There is a "do what I say" aspect to the book, combined with a "not as I do" element. The goal is to write a book my peers would want to read while also writing a book a prospective business owner would find useful. I personally can't read a business start up book. The letters don't even register as words any more and my brain shuts down.  Usually these two types of books are two very different things, but we'll try to combine them. Together they may even form a cohesive whole that's of interest beyond the game trade.


Miniature Games
We came to the difficult realization last year that we're not a miniatures store. We dropped Privateer Press (mostly) and stopped bringing in the miniatures game flavor of the month that inevitably brought heartache and a clearance sale. But have we really stopped selling miniatures?

Talking with other store owners, their concept of miniature games is a much expanded category. My category is narrow, comprising of unpainted models with rulesets. That leaves out a lot of pre-painted miniature games, not to mention things like Reaper Bones and D&D/Pathfinder miniatures.  I ran the reports and here's a pie chart, because everyone loves pie:



So when I look at this, I see what I see in every other game category. A strong market leader (40K) with half the pie, a strong secondary game encroaching on a quarter of sales (X-Wing) and everybody else. So maybe we are still a miniatures store.

Thursday, February 16, 2017

Tariffs and You

With a proposed 20% import tariff, I was wondering about the game trade exposure and specifically my store. Only six of my top 30 best selling game companies manufacture exclusively in the US. As with everything nowadays, a lot of companies have mixed content, like boards printed in the US and pieces manufactured in China. All that could change with a stiff tariff.

* Battlefoam confirmed all their products are made in the US

My guess is there's an economy of scale advantage when manufacturing large quantities in the US for the US market. The good news is some of the top game companies are in this top six, especially Wizards of the Coast and Pokemon. Around a third of my sales are products manufactured in the US. For some game stores it's much higher, considering how Magic (Wizards of the Coast) dominates.  If prices do rise dramatically, it may mean a shut out for the smaller manufacturers who can't afford US production, meaning a consolidation and thinning of the herd. This makes a lot of assumptions, so maybe some publishers can comment on that.

If prices do go up and manufacturing continues abroad, the likely scenario for retailers is higher prices and more market erosion, with sales moving online. A $50 board game is expensive enough. Make it $60 and a portion of our customer bases will break off in search of cheaper options. Perhaps publishers will respond with more economical games, either lower quality parts or less content.

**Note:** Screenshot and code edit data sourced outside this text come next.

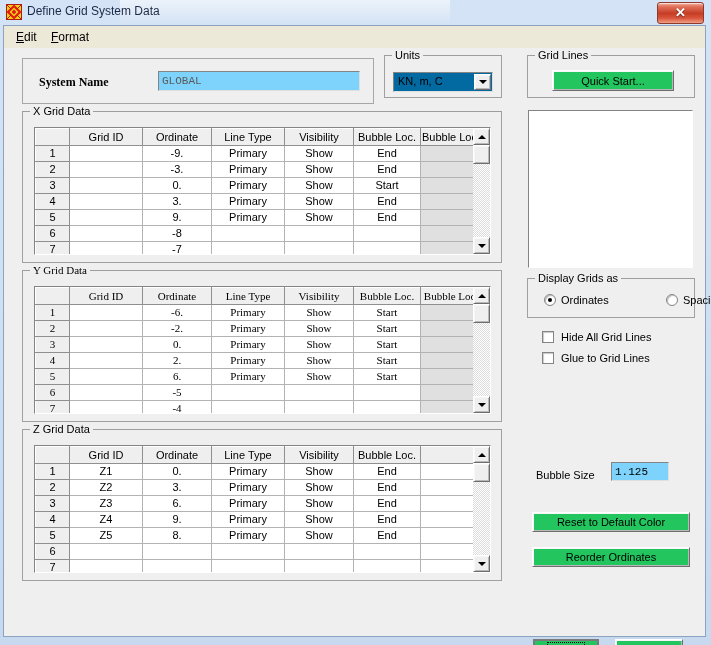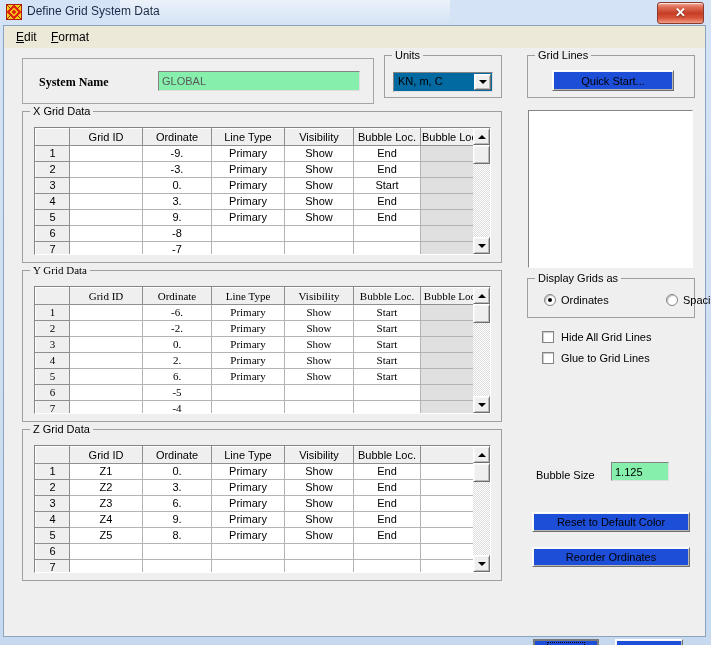--- a/index.html
+++ b/index.html
@@ -129,35 +129,35 @@
 
   
   .sunken {
     border: 1px solid;
     border-color: #848484 #ffffff #ffffff #848484;
     box-sizing: border-box;
     background: #ffffff;
   }
   .textfield {
     position: absolute;
-    background: #86efac;
+    background: #7dd3fc;
     border: 1px solid;
     border-color: #848484 #dfdfdf #dfdfdf #848484;
     box-sizing: border-box;
-    font-family: Liberation Sans, sans-serif;
+    font-family: Liberation Mono, monospace;
     font-size: 11px;
     color: #333;
     padding: 1px 3px;
     line-height: 16px;
     white-space: nowrap;
     overflow: hidden;
   }
   .btn {
     position: absolute;
-    background: #1d4ed8;
+    background: #22c55e;
     border: 1px solid;
     border-color: #ffffff #6e6e6e #6e6e6e #ffffff;
     box-shadow: inset 1px 1px 0 #f7f7f7, inset -1px -1px 0 #b8b8b8;
     box-sizing: border-box;
     display: flex;
     align-items: center;
     justify-content: center;
     font-size: 11px;
     color: #000;
     cursor: default;

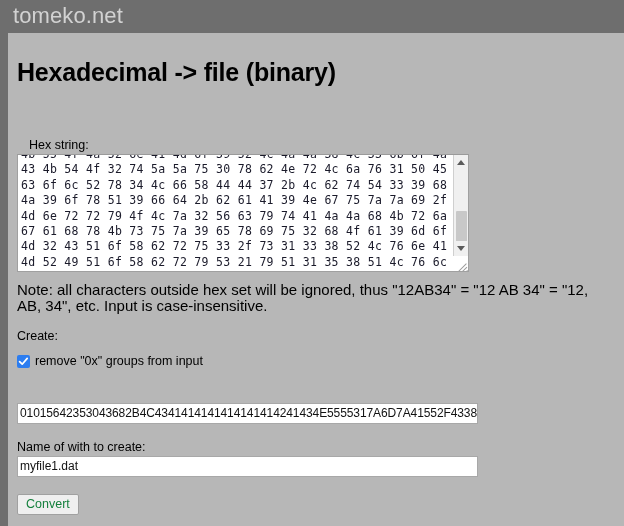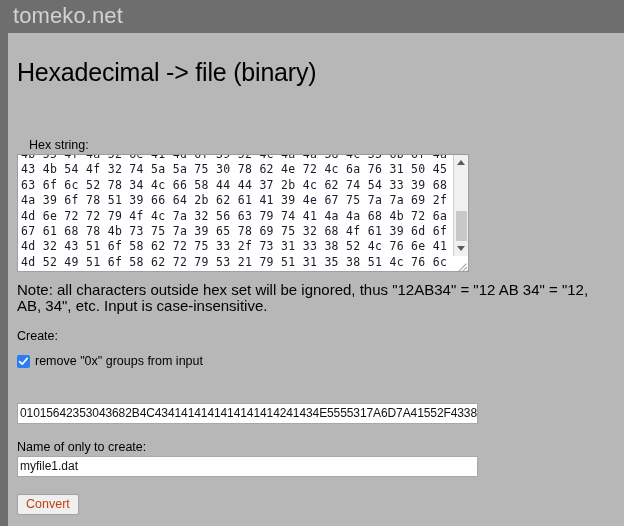--- a/index.html
+++ b/index.html
@@ -54,21 +54,21 @@
     padding: 0;
     overflow: hidden;
   }
 
   .h1 {
     position: absolute;
     left: 9px;
     top: 24px;
     font-size: 25px;
     line-height: 30px;
-    font-weight: normal;
+    font-weight: bold;
     color: #000;
     white-space: nowrap;
     letter-spacing: -0.2px;
   }
 
   .intro {
     position: absolute;
     left: 9px;
     top: 63px;
     width: 590px;
@@ -255,21 +255,21 @@
     position: absolute;
     left: 9px;
     top: 461px;
     min-width: 60px;
     height: 21px;
     background: #efefef;
     border: 1px solid #a0a0a0;
     border-radius: 2px;
     font-size: 12.5px;
     line-height: 19px;
-    color: #c2410c;
+    color: #15803d;
     text-align: center;
     padding: 0 8px;
     box-sizing: border-box;
     font-family: "Liberation Sans", sans-serif;
     cursor: default;
     white-space: nowrap;
   }
 </style>
 </head>
 <body>
@@ -326,20 +326,20 @@
           <path d="M1.6 5.6 L4.2 8.2 L9.2 2.4" fill="none" stroke="#ffffff" stroke-width="1.7" stroke-linecap="round" stroke-linejoin="round"></path>
         </svg>
       </span>
       <span class="check-label">remove "0x" groups from input</span>
     </div>
 
     <div class="label label-clean">Cleaned input:</div>
 
     <div class="text-input input-clean">01015642353043682B4C4341414141414141414241434E5555317A6D7A41552F43382B705/</div>
 
-    <div class="label label-fname">Name of only to create:</div>
+    <div class="label label-fname">Name of with to create:</div>
 
     <div class="text-input input-fname">myfile1.dat</div>
 
     <div class="convert-btn">Convert</div>
 
   </div>
 </div>
 
 </body></html>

This tariff is all speculation, since this is being debated at great length. It's also unclear if a "pass through" tax reduction would follow. That would help someone like me, as I make a good portion of my income on my S-Corp profits, but most small retailers make their income via their salaries. That is, if they make any income at all. So like all things proposed with corporate taxes, the more money you earn, the more the proposed legislation helps you. Personally, I like a steady, even playing field without the massive disruption these schemes entail.